Division of Population Sciences, Dana-Farber Cancer Institute, Boston, Massachusetts, USA
Department of Epidemiology, Harvard T. H. Chan School of Public Health, Boston, MA, United States.
BMJ Glob Health. 2020 Oct;5(10). doi: 10.1136/bmjgh-2020-003493.
Decisions regarding the geographical placement of healthcare services require consideration of trade-offs between equity and efficiency, but few empirical assessments are available. We applied a novel geospatial framework to study these trade-offs in four African countries.
Geolocation data on population density (a surrogate for efficiency), health centres and cancer referral centres in Kenya, Malawi, Tanzania and Rwanda were obtained from online databases. Travel time to the closest facility (a surrogate for equity) was estimated with 1 km resolution using the Access Mod 5 least cost distance algorithm. We studied associations between district-level average population density and travel time to closest facility for each country using Pearson's correlation, and spatial autocorrelation using the Global Moran's I statistic. Geographical clusters of districts with inefficient resource allocation were identified using the bivariate local indicator of spatial autocorrelation.
Population density was inversely associated with travel time for all countries and levels of the health system (Pearson's correlation range, health centres: -0.89 to -0.71; cancer referral centres: -0.92 to -0.43), favouring efficiency. For health centres, negative spatial autocorrelation (geographical clustering of dissimilar values of population density and travel time) was weaker in Rwanda (-0.310) and Tanzania (-0.292), countries with explicit policies supporting equitable access to rural healthcare, relative to Kenya (-0.579) and Malawi (-0.543). Stronger spatial autocorrelation was observed for cancer referral centres (Rwanda: -0.341; Tanzania: -0.259; Kenya: -0.595; Malawi: -0.666). Significant geographical clusters of sparsely populated districts with long travel times to care were identified across countries.

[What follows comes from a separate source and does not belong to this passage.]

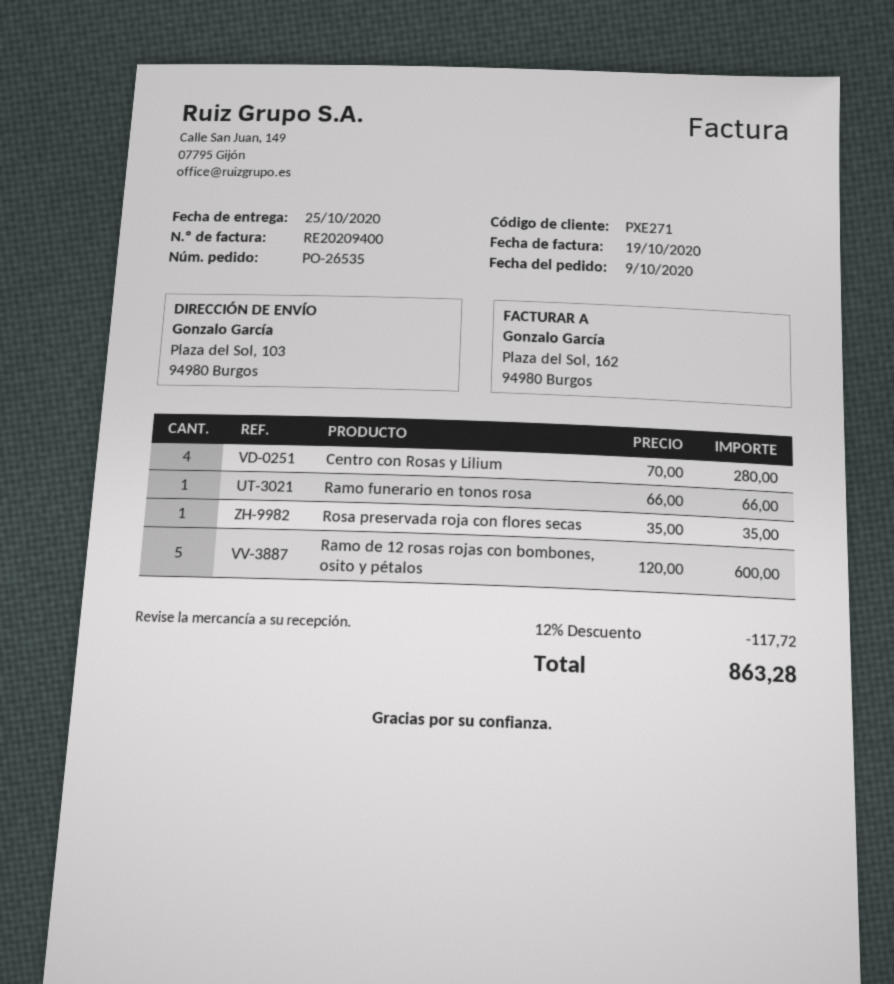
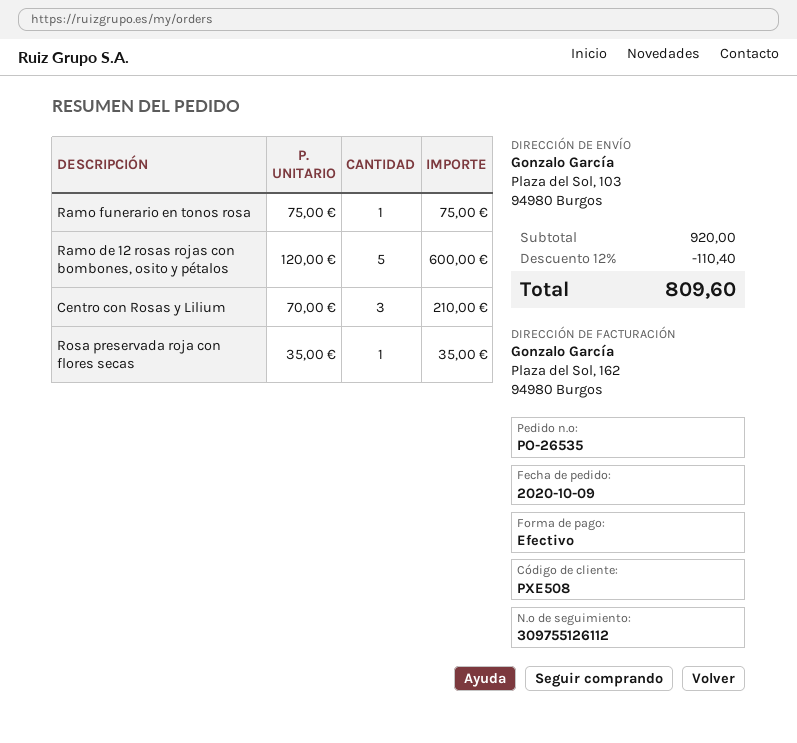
customer number: PXE271 -> PXE508
Centro con Rosas y Lilium: 4 x 70.00 = 280.00 -> 3 x 70.00 = 210.00
Ramo funerario en tonos rosa: 1 x 66.00 = 66.00 -> 1 x 75.00 = 75.00
discount: 12% = 117.72 -> 12% = 110.40
total: 863.28 -> 809.60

Negative spatial correlations suggested that the geographical distribution of health services favoured efficiency over equity, but spatial autocorrelation measures revealed more equitable geographical distribution of facilities in certain countries. These findings suggest that even when prioritising efficiency, thoughtful decisions regarding geographical allocation could increase equitable physical access to services.
医疗服务的地理位置决策需要考虑公平性和效率之间的权衡,但可供参考的实证评估很少。我们应用了一种新的地理空间框架来研究这四个非洲国家的这些权衡。
从在线数据库中获取肯尼亚、马拉维、坦桑尼亚和卢旺达的人口密度(效率的替代指标)、卫生中心和癌症转诊中心的地理位置数据。使用 Access Mod 5 最小成本距离算法,以 1km 分辨率估算到最近设施的出行时间(公平的替代指标)。我们使用 Pearson 相关系数研究了每个国家的地区平均人口密度与到最近设施的出行时间之间的关联,并用全局 Moran's I 统计量研究了空间自相关。使用二元局部空间自相关指标识别资源分配效率低下的地区的地理聚类。
人口密度与所有国家和卫生系统各级的出行时间呈负相关(Pearson 相关系数范围:卫生中心为-0.89 至-0.71;癌症转诊中心为-0.92 至-0.43),有利于效率。对于卫生中心,卢旺达(-0.310)和坦桑尼亚(-0.292)的负空间自相关(人口密度和出行时间的相似值的地理聚类)较弱,这两个国家都有明确的政策支持农村医疗保健的公平获取,与肯尼亚(-0.579)和马拉维(-0.543)相比。癌症转诊中心的空间自相关更强(卢旺达:-0.341;坦桑尼亚:-0.259;肯尼亚:-0.595;马拉维:-0.666)。在各国之间都发现了存在大量人口稀少且出行时间长的地区的显著地理聚类。
负空间相关性表明,卫生服务的地理分布偏向于效率而不是公平,但空间自相关度量揭示了某些国家设施的地理分布更加公平。这些发现表明,即使在优先考虑效率的情况下,关于地理位置分配的深思熟虑的决策也可以增加公平的服务物理可及性。